Terminal velocity is absolutely related to wind resistance. Drop a feather and a ball off a building. The ball will fall quickly while the feather will fall slowly. Now if, you remove all the air from the atmosphere, and do the same, both will fall at the exact same rate. This is beacause the feather has much more surface area for it's given mass, which increases the effects of wind resistance on it.
Another example is to jump off a plane. Open your arms and legs so that your body is open to the air you are rushing through. You'll stop accelerating towards the ground until you reach your terminal velocity/ Then close your arm and legs and either aim your feet or head straight towards the ground. You'll actually accelerate some more falling at a faster velocity until you hit the terminal velocity. By doing this, you change the amount of surface area being subjected to the air rushing by. This changes your terminal velocity.

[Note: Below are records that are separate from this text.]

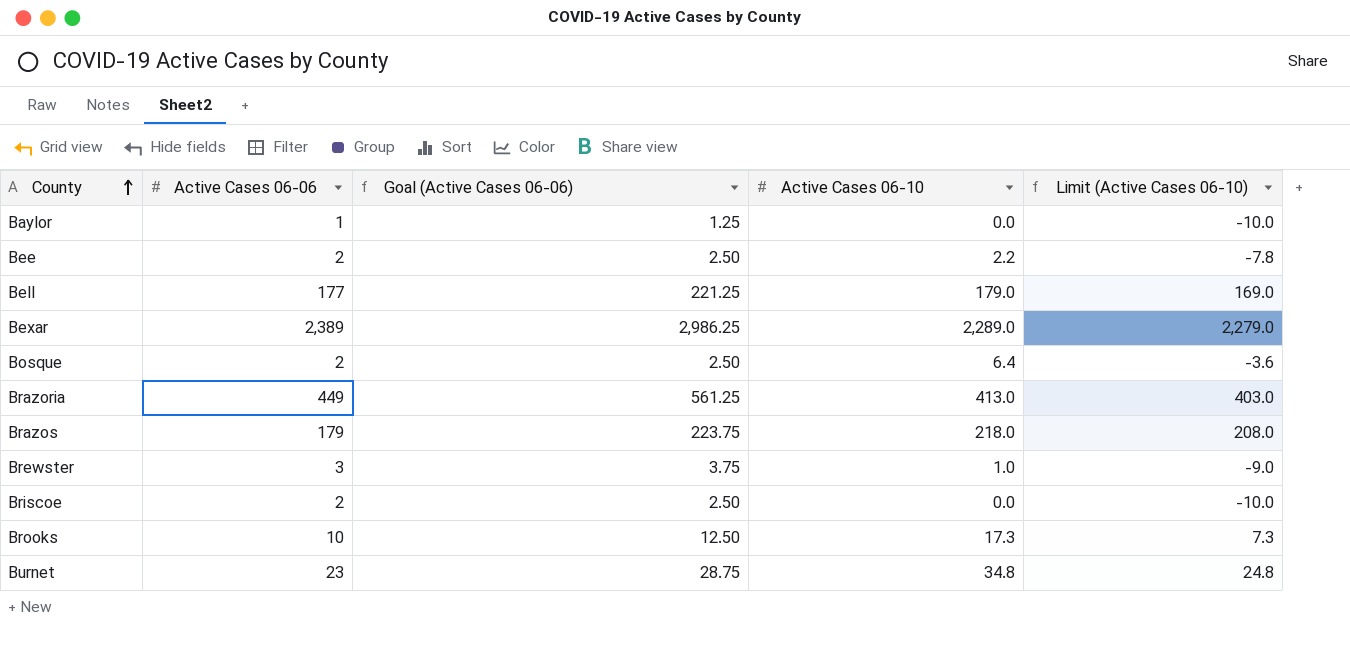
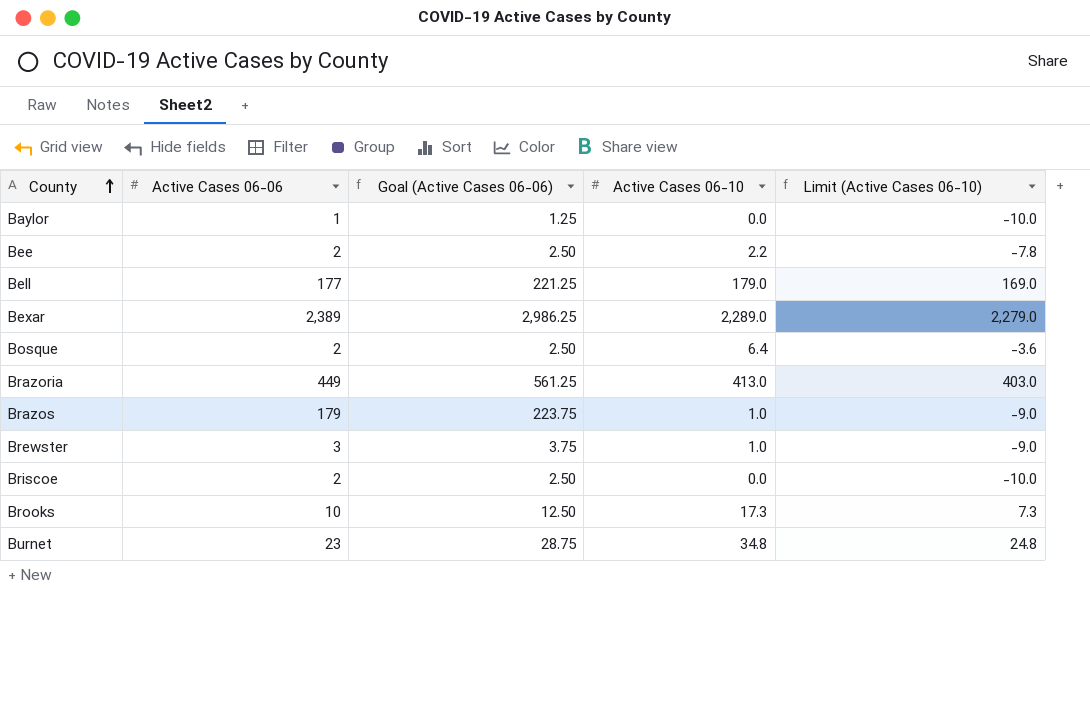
Brazos | Active Cases 06-10: 218.0 -> 1.0
Brazos | Limit (Active Cases 06-10): 208.0 -> -9.0

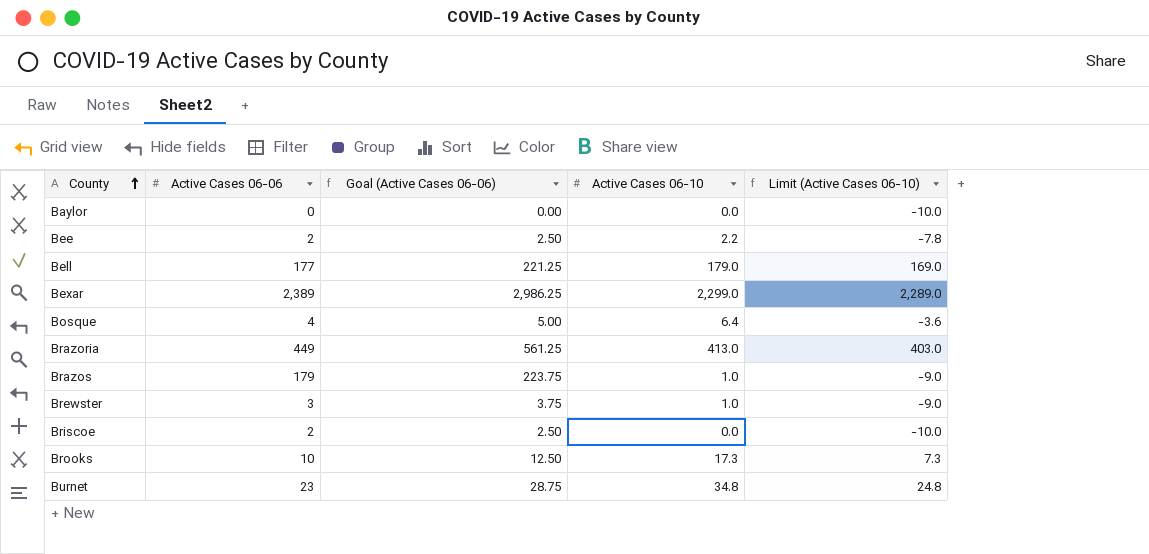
Baylor | Active Cases 06-06: 1 -> 0
Baylor | Goal (Active Cases 06-06): 1.25 -> 0.00
Bexar | Active Cases 06-10: 2,289.0 -> 2,299.0
Bexar | Limit (Active Cases 06-10): 2,279.0 -> 2,289.0
Bosque | Active Cases 06-06: 2 -> 4
Bosque | Goal (Active Cases 06-06): 2.50 -> 5.00

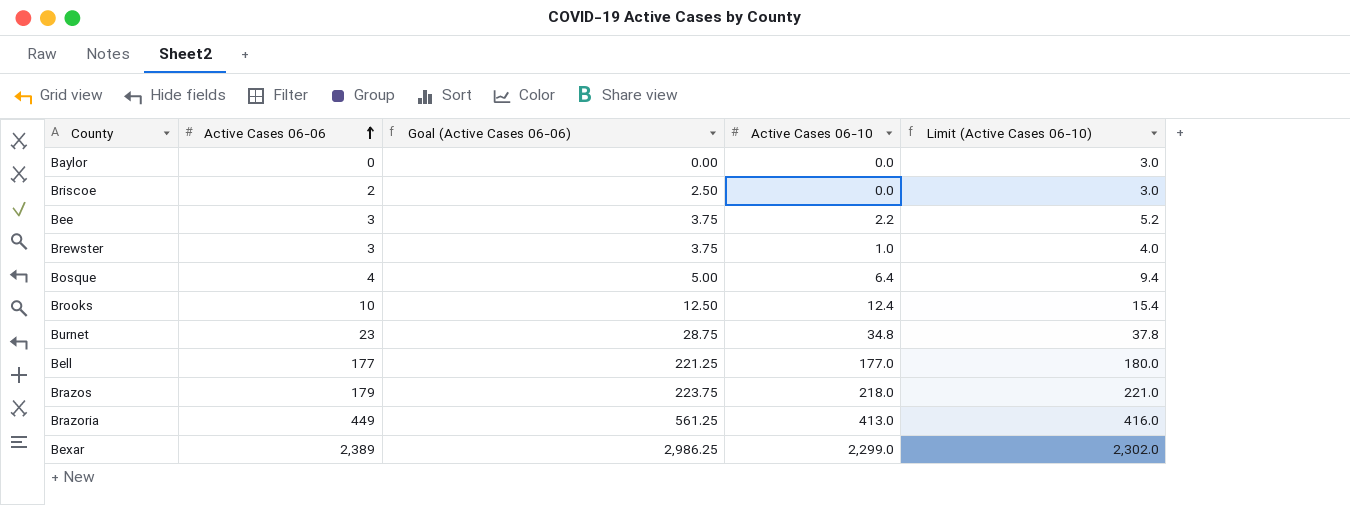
row order: County ascending -> Active Cases 06-06 ascending
column Limit (Active Cases 06-10) | formula: [Active Cases 06-10] - 10 -> [Active Cases 06-10] + 3
Bee | Active Cases 06-06: 2 -> 3
Bee | Goal (Active Cases 06-06): 2.50 -> 3.75
Brooks | Active Cases 06-10: 17.3 -> 12.4
Bell | Active Cases 06-10: 179.0 -> 177.0
Brazos | Active Cases 06-10: 1.0 -> 218.0

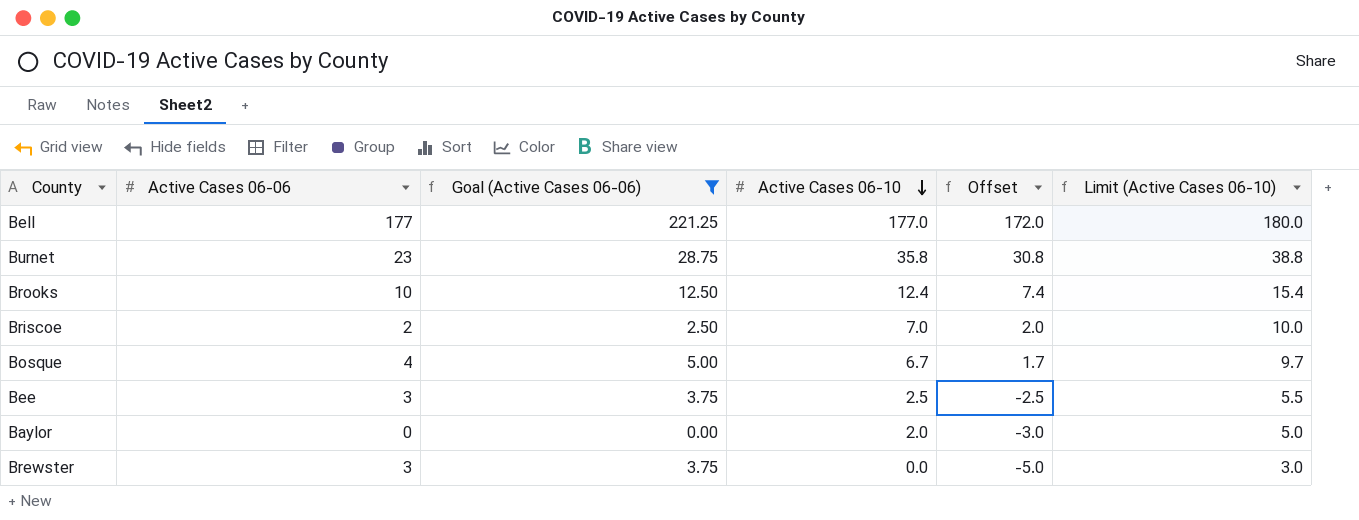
filter: none -> Goal (Active Cases 06-06) <= 221.25
row order: Active Cases 06-06 ascending -> Active Cases 06-10 descending
column Offset | formula: none -> [Active Cases 06-10] - 5
Burnet | Active Cases 06-10: 34.8 -> 35.8
Burnet | Limit (Active Cases 06-10): 37.8 -> 38.8
Briscoe | Active Cases 06-10: 0.0 -> 7.0
Briscoe | Limit (Active Cases 06-10): 3.0 -> 10.0
Bosque | Active Cases 06-10: 6.4 -> 6.7
Bosque | Limit (Active Cases 06-10): 9.4 -> 9.7
Bee | Active Cases 06-10: 2.2 -> 2.5
Bee | Limit (Active Cases 06-10): 5.2 -> 5.5
Baylor | Active Cases 06-10: 0.0 -> 2.0
Baylor | Limit (Active Cases 06-10): 3.0 -> 5.0
Brewster | Active Cases 06-10: 1.0 -> 0.0
Brewster | Limit (Active Cases 06-10): 4.0 -> 3.0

Jacko3 wrote:Speed is distance travelled in a unit time, while velocity is the displacement in a unit time. Both have the same units of measurement---meters/second. Displacement is the difference between two points, which is totally and completely independent of whether the object is moving vertically or horizontally. Again, don't confuse speed with velocity. The time is takes a shaft to spin 360 degres or gears to complete one revolution covers the displacement needed to calculate either terminal velocity or maximum velcocity.
Absolutely. Speed is a scalar and velocity is a vector. Now that were past the technicalities of it, how does this even relate?
Jacko3 wrote:Again, you use the term liquid and water in cavitation. Well cavitation is a function of fluids and not just liquids. Fluids are substances that can exert pressure on a wall of a container and has some flow characteristics--meaning you calculate their flow charateristics using Reynolds number, Prandtl number, etc. Some fluids are compressible and some are incompressible. Thus, all impellers that move fluids through closed channels, will potentially experience cavitation under the right set of circumstance.
Cavitation occurs when the molecules of the liquid vaporize. This occurs as the density of the liquid drops in the low pressure areas that occur when the velocity of the liquid moves past an object. When the density drops to a point below the vapor pressure of the liquid, it turns into a gas until it slows down and the density goes back above the vapor pressure. Then the gas turns back into a liquid. Gas can not experience a physical change like the liquid does in this instance. Therefore cavitation cannot occur.
Jacko3 wrote:A dirty air filter is not just a restriction if the air has to be moved with great velocity through a channel by an impeller. The volume of air in that channel that passes over the impeller that moves it will determine whether cavitation occurs or not. For non impeller based air movement, yes, a dirty air filter is a restriction. Restriction is more a function of free flowing fluids whose movements are impeded.
An air filter, dirty or clean, is a restriction. A turbo that sucks more air through a filter simply creastes a lower pressure area behind the filter. As the pressure differential is higher, the flow will be greater.
I already explained cavitation so I won't go into more detail in the paragraph.
A turbo motor with a more restrictive or dirty filter will become a greter restriction (read: it would require more energy to reach the same intake manifold pressure).